● **Task to complete**: Please print every record exactly as it stands, leaving out the pictures.

● **Material shown**:
##########
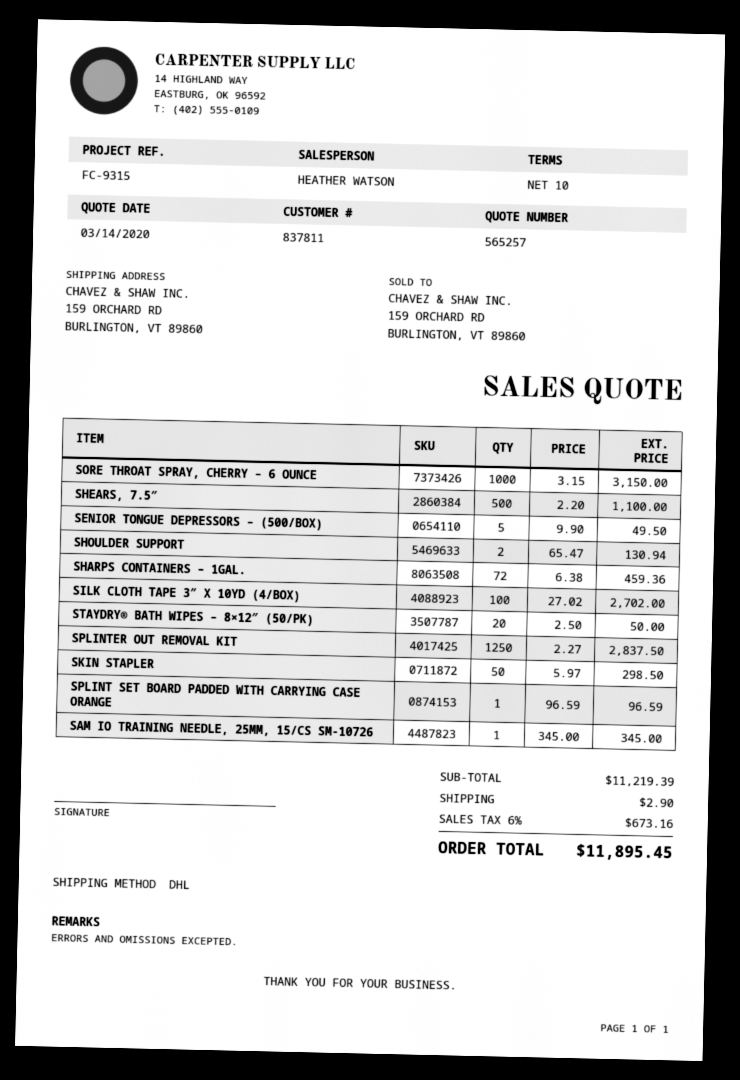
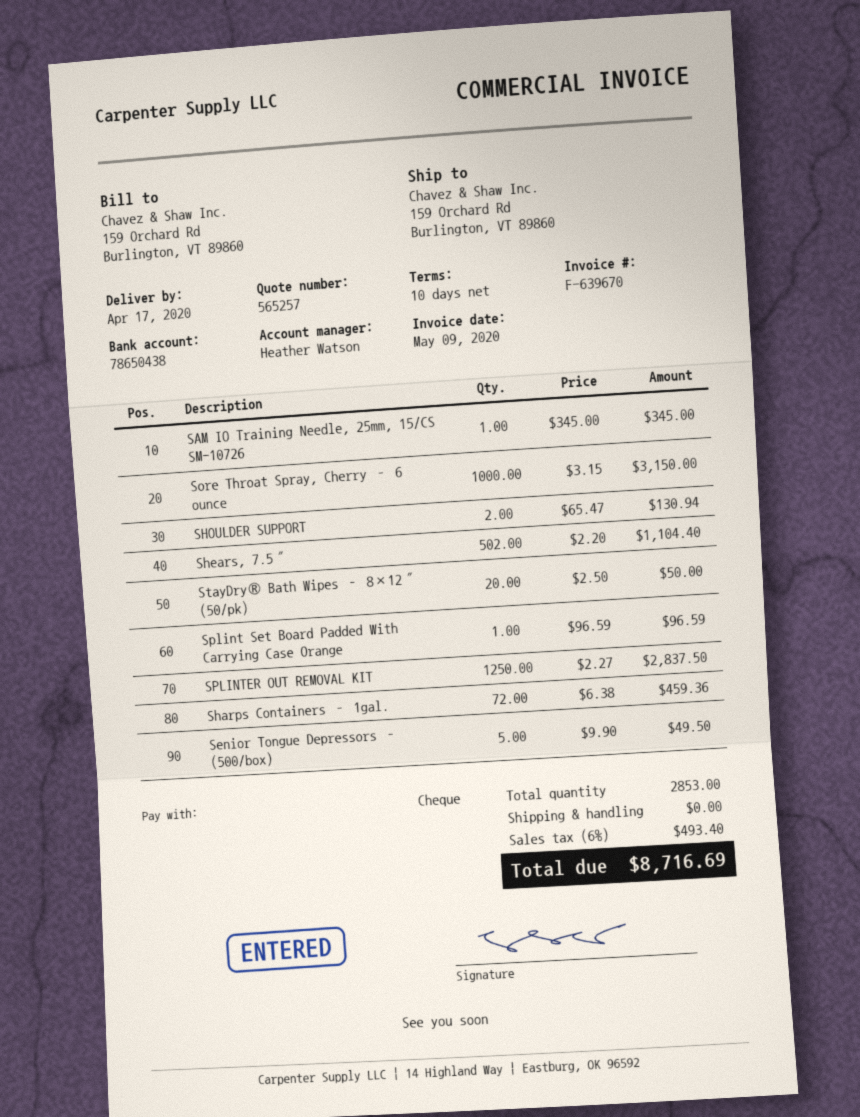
SHEARS, 7.5″: 500 x 2.20 = 1100.00 -> 502 x 2.20 = 1104.40
SILK CLOTH TAPE 3″ X 10YD (4/BOX): 100 x 27.02 = 2702.00 -> none
SKIN STAPLER: 50 x 5.97 = 298.50 -> none
shipping: 2.90 -> 0.00
tax: 6% = 673.16 -> 6% = 493.40
total: 11895.45 -> 8716.69

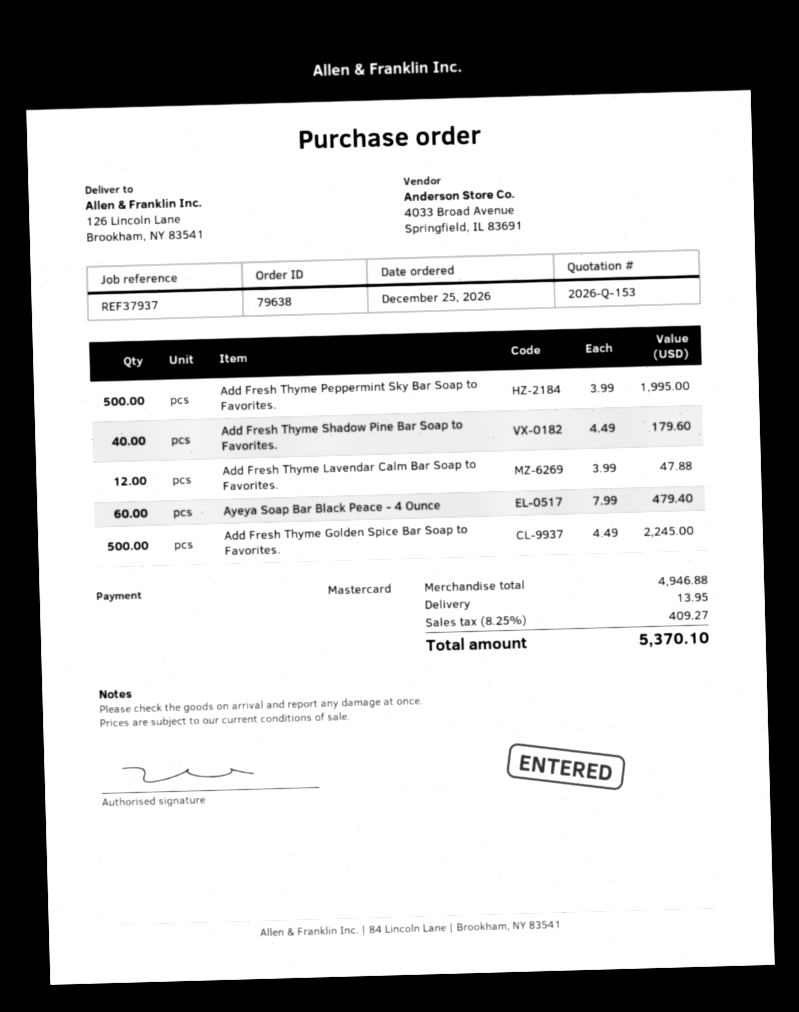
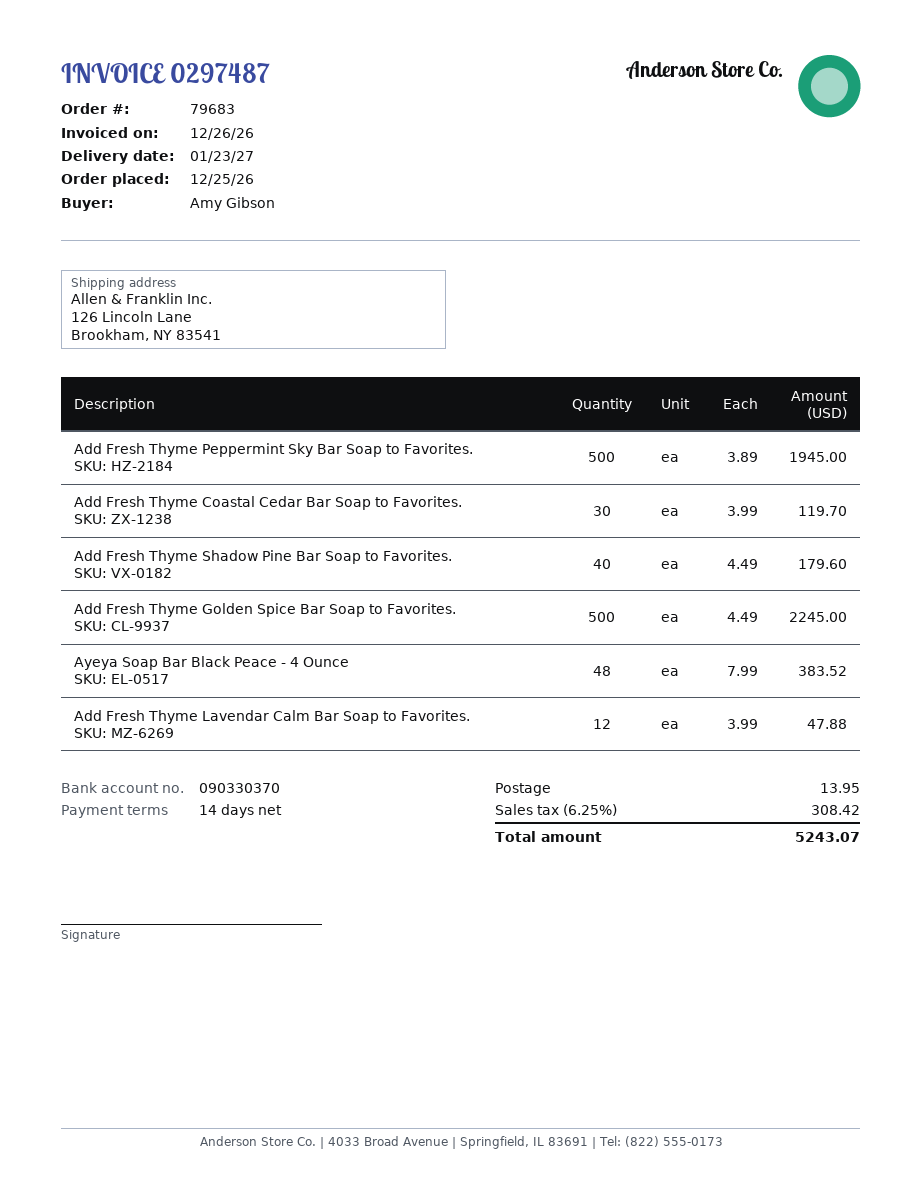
order number: 79638 -> 79683
Add Fresh Thyme Peppermint Sky Bar Soap to Favorites.: 500 x 3.99 = 1995.00 -> 500 x 3.89 = 1945.00
Ayeya Soap Bar Black Peace - 4 Ounce: 60 x 7.99 = 479.40 -> 48 x 7.99 = 383.52
Add Fresh Thyme Coastal Cedar Bar Soap to Favorites.: none -> 30 x 3.99 = 119.70
tax: 8.25% = 409.27 -> 6.25% = 308.42
total: 5370.10 -> 5243.07

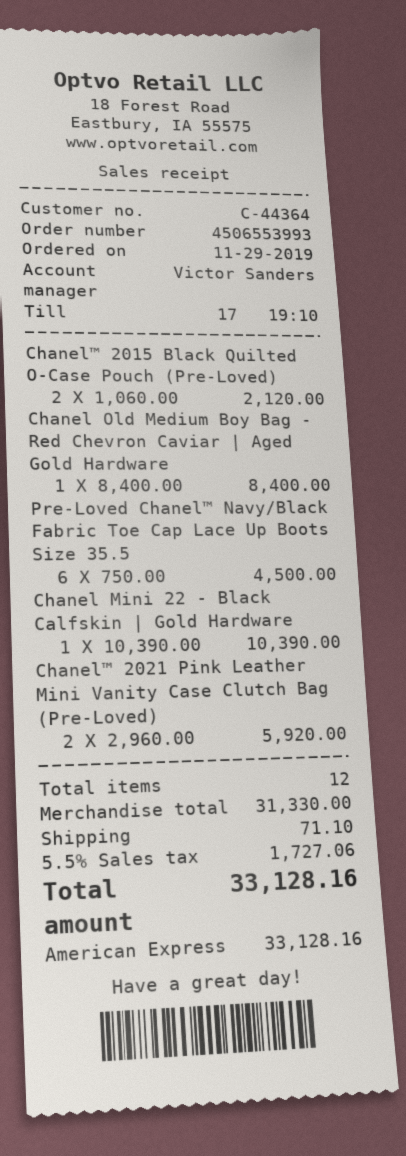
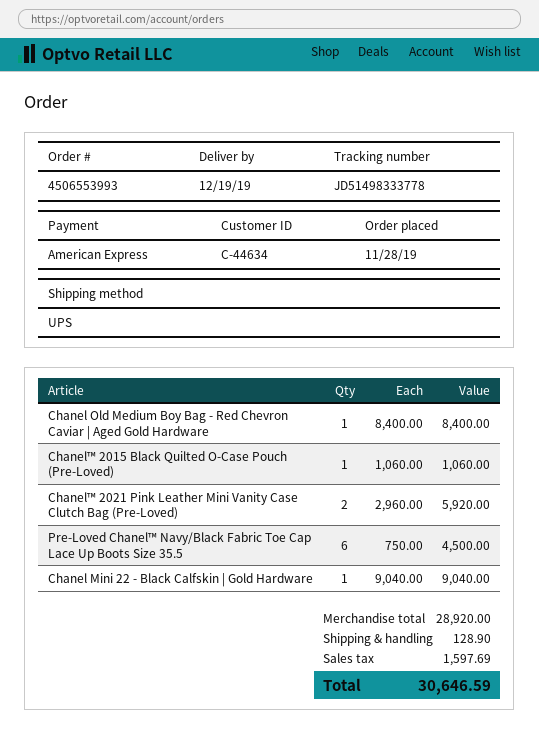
order date: 2019-11-29 -> 2019-11-28
customer number: C-44364 -> C-44634
Chanel™ 2015 Black Quilted O-Case Pouch (Pre-Loved): 2 x 1060.00 = 2120.00 -> 1 x 1060.00 = 1060.00
Chanel Mini 22 - Black Calfskin | Gold Hardware: 1 x 10390.00 = 10390.00 -> 1 x 9040.00 = 9040.00
subtotal: 31330.00 -> 28920.00
shipping: 71.10 -> 128.90
tax: 1727.06 -> 1597.69
total: 33128.16 -> 30646.59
##########
● **Written answer**:
SHEARS, 7.5″: 500 x 2.20 = 1100.00 -> 502 x 2.20 = 1104.40
SILK CLOTH TAPE 3″ X 10YD (4/BOX): 100 x 27.02 = 2702.00 -> none
SKIN STAPLER: 50 x 5.97 = 298.50 -> none
shipping: 2.90 -> 0.00
tax: 6% = 673.16 -> 6% = 493.40
total: 11895.45 -> 8716.69

order number: 79638 -> 79683
Add Fresh Thyme Peppermint Sky Bar Soap to Favorites.: 500 x 3.99 = 1995.00 -> 500 x 3.89 = 1945.00
Ayeya Soap Bar Black Peace - 4 Ounce: 60 x 7.99 = 479.40 -> 48 x 7.99 = 383.52
Add Fresh Thyme Coastal Cedar Bar Soap to Favorites.: none -> 30 x 3.99 = 119.70
tax: 8.25% = 409.27 -> 6.25% = 308.42
total: 5370.10 -> 5243.07

order date: 2019-11-29 -> 2019-11-28
customer number: C-44364 -> C-44634
Chanel™ 2015 Black Quilted O-Case Pouch (Pre-Loved): 2 x 1060.00 = 2120.00 -> 1 x 1060.00 = 1060.00
Chanel Mini 22 - Black Calfskin | Gold Hardware: 1 x 10390.00 = 10390.00 -> 1 x 9040.00 = 9040.00
subtotal: 31330.00 -> 28920.00
shipping: 71.10 -> 128.90
tax: 1727.06 -> 1597.69
total: 33128.16 -> 30646.59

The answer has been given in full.